Detected change data:
--- --- ---
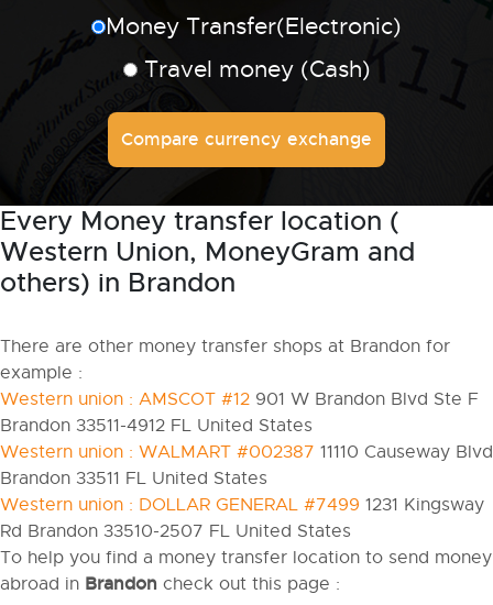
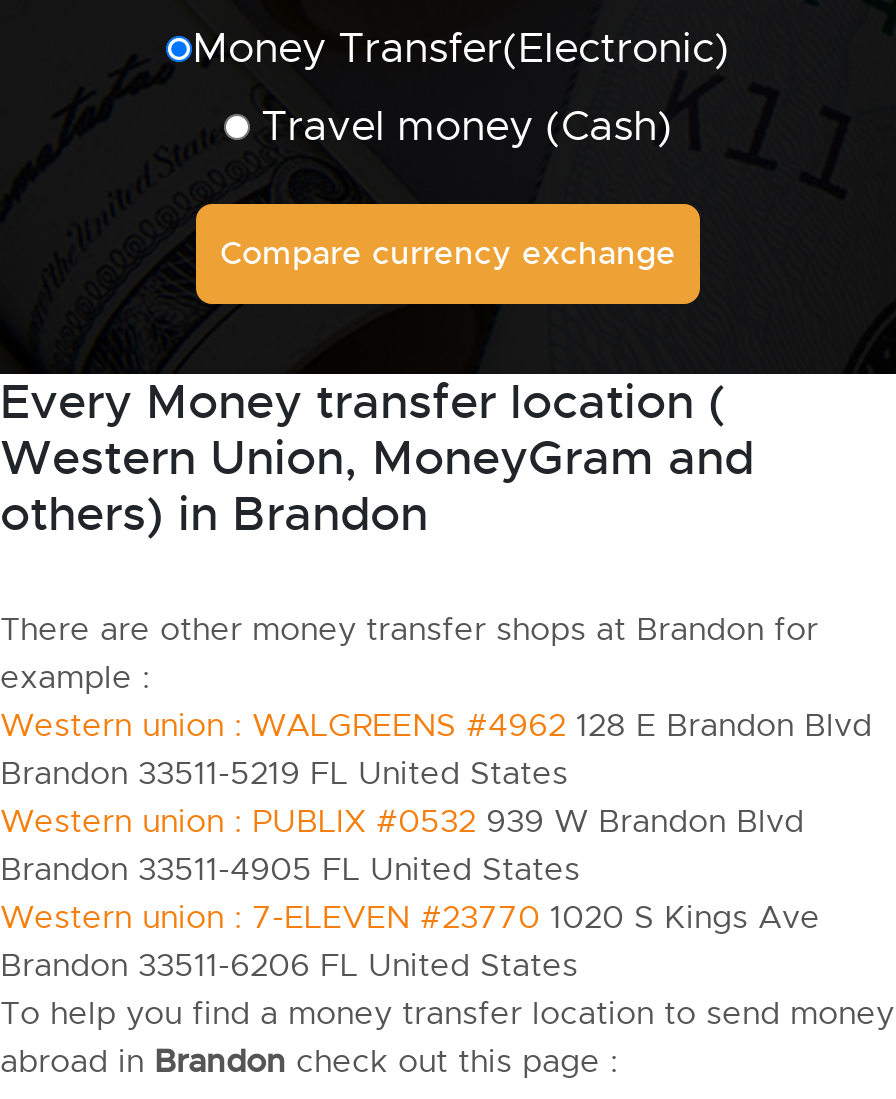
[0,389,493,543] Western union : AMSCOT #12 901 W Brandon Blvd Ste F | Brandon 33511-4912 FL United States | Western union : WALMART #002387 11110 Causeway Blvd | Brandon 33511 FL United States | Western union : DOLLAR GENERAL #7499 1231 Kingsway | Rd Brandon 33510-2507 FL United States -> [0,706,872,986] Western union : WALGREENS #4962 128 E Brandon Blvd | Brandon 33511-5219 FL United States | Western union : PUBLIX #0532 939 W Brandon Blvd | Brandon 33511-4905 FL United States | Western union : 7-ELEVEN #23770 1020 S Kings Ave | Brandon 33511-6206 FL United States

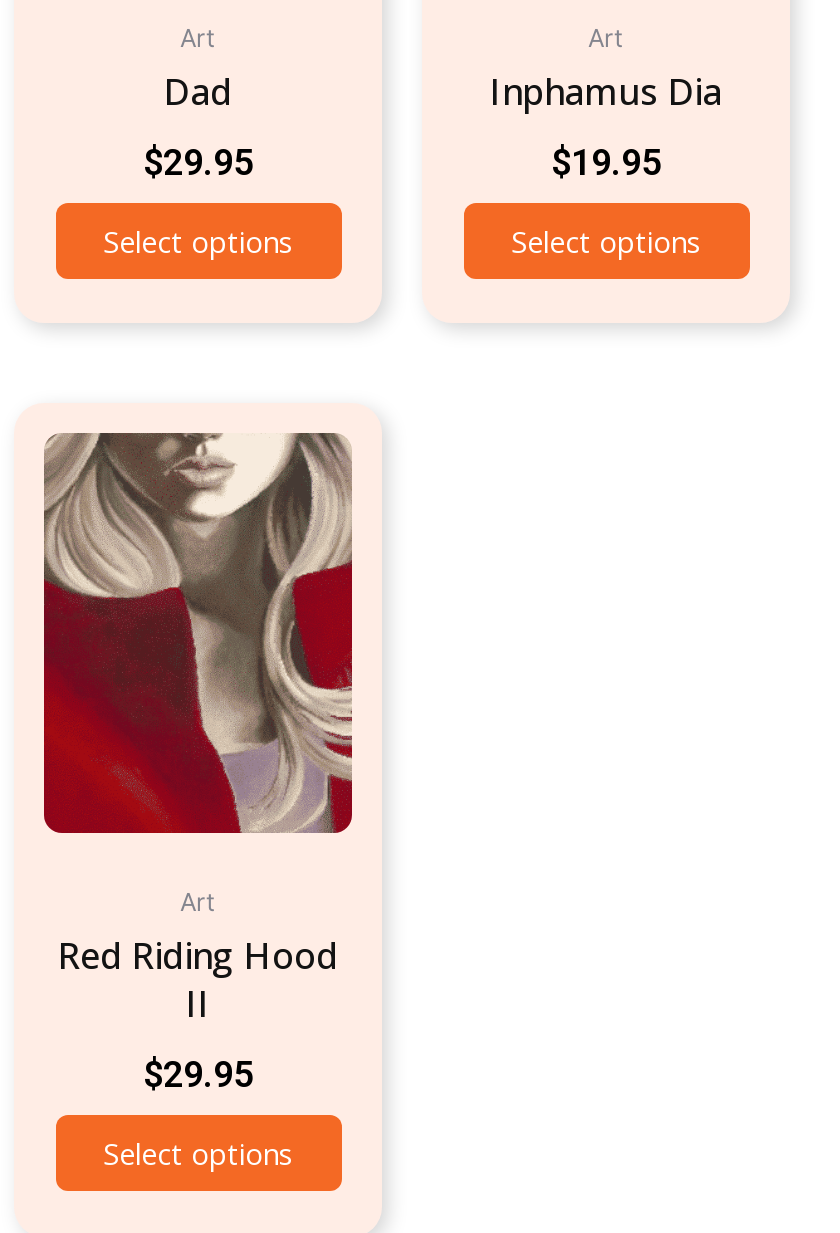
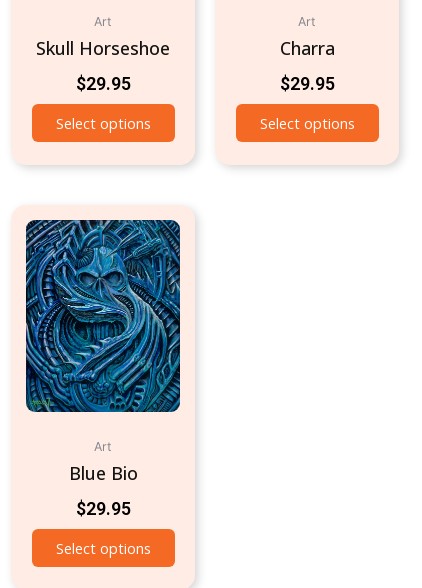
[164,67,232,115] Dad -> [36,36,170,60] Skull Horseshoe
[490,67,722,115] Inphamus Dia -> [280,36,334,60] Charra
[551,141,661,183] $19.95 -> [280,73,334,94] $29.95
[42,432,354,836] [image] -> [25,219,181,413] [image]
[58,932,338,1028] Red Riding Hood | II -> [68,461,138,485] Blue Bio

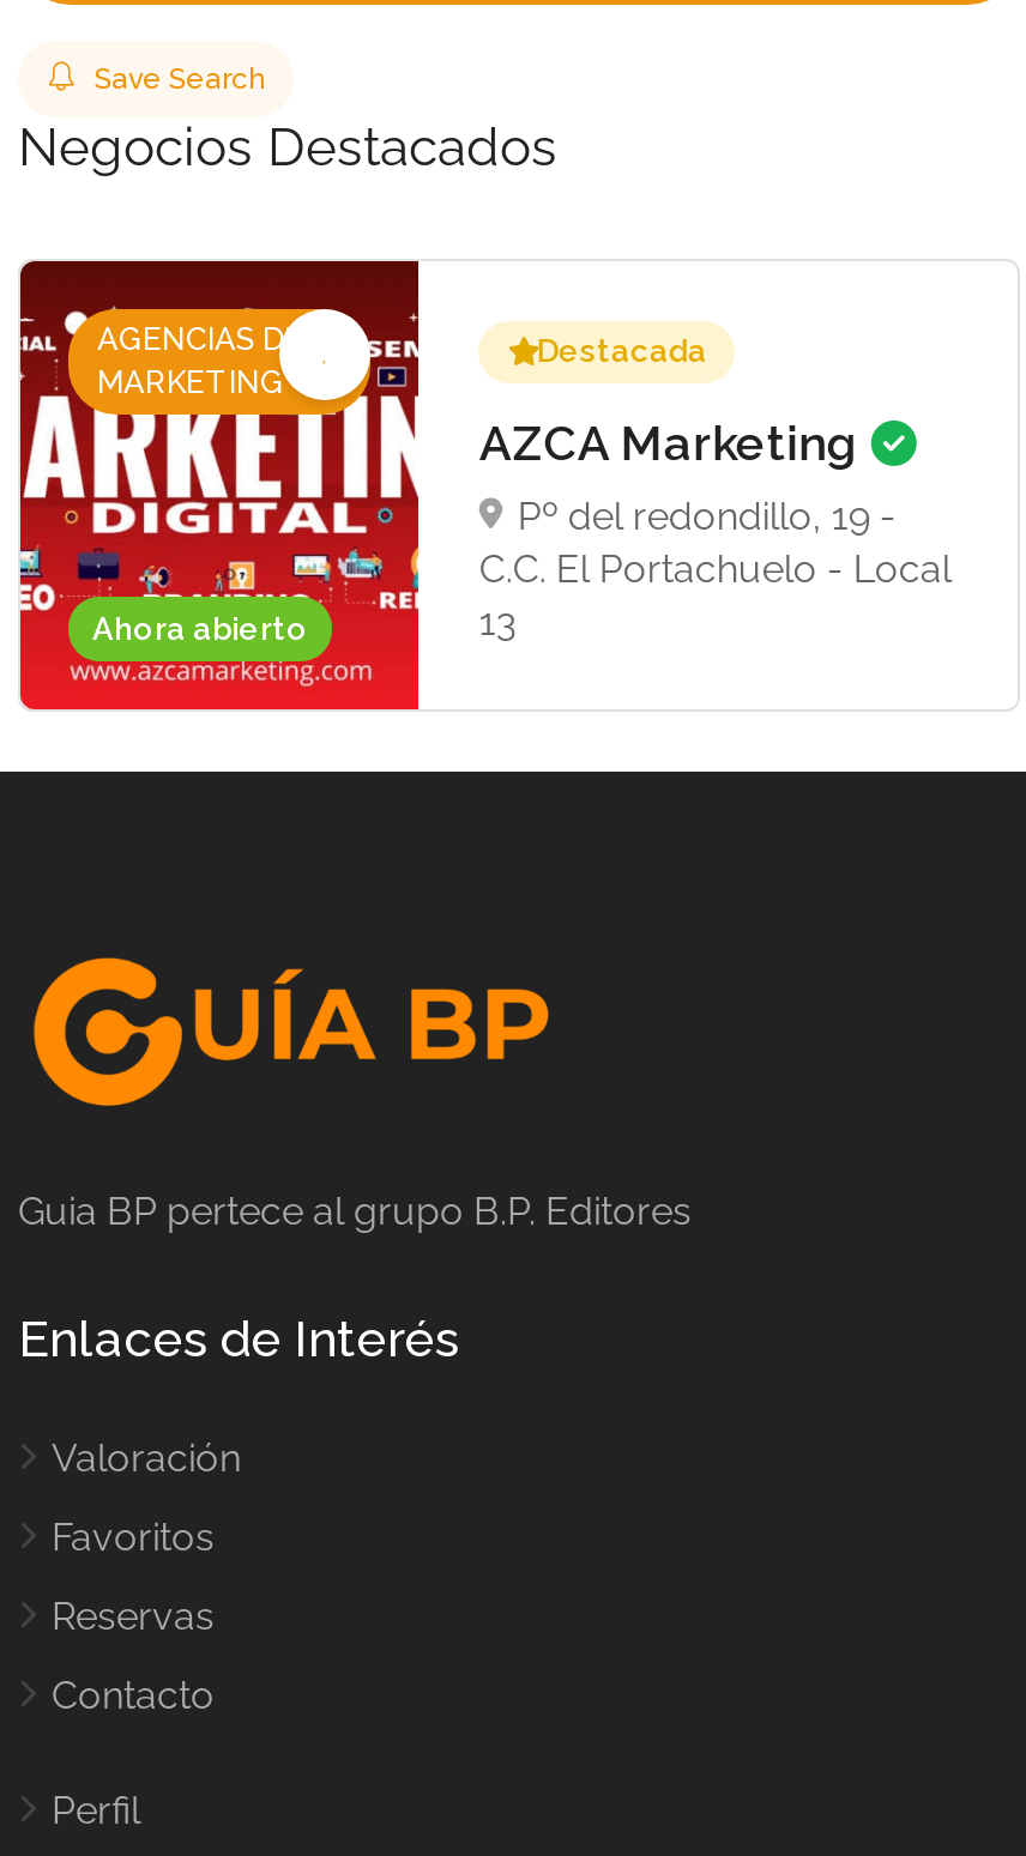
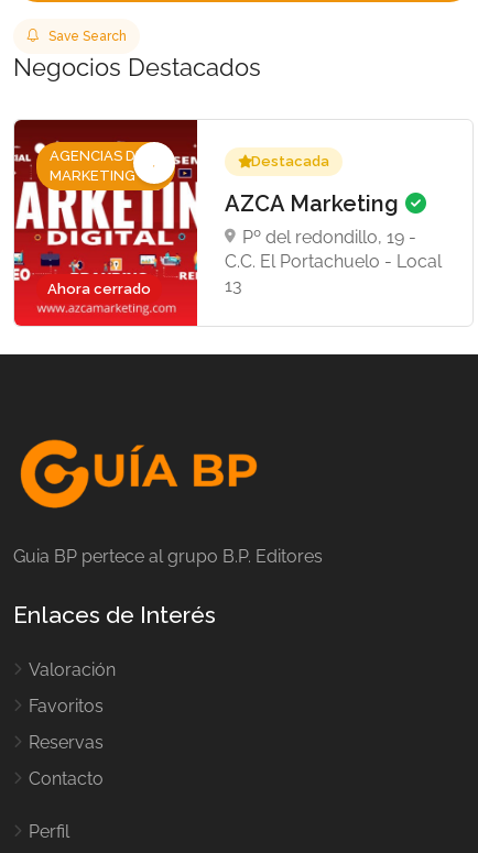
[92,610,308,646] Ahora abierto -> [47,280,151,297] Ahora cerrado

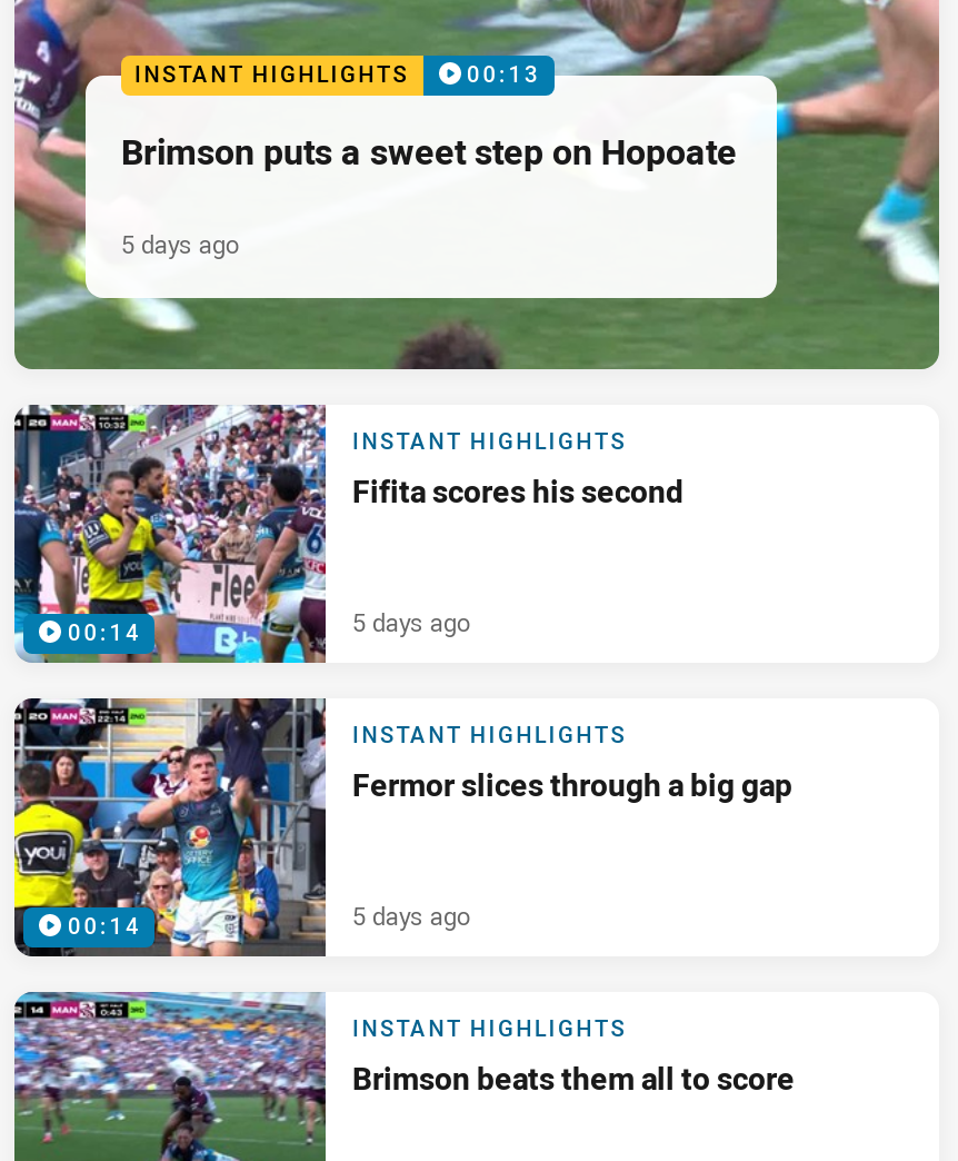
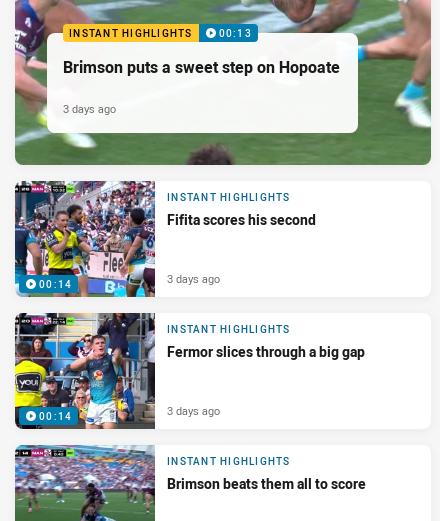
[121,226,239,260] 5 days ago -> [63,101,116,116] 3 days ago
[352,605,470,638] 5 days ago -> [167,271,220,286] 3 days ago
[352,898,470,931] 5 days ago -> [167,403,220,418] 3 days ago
--- --- ---
### Try it:
Read the records above. Show each line that has the string "days".

### Reply to the exercise:
[121,226,239,260] 5 days ago -> [63,101,116,116] 3 days ago
[352,605,470,638] 5 days ago -> [167,271,220,286] 3 days ago
[352,898,470,931] 5 days ago -> [167,403,220,418] 3 days ago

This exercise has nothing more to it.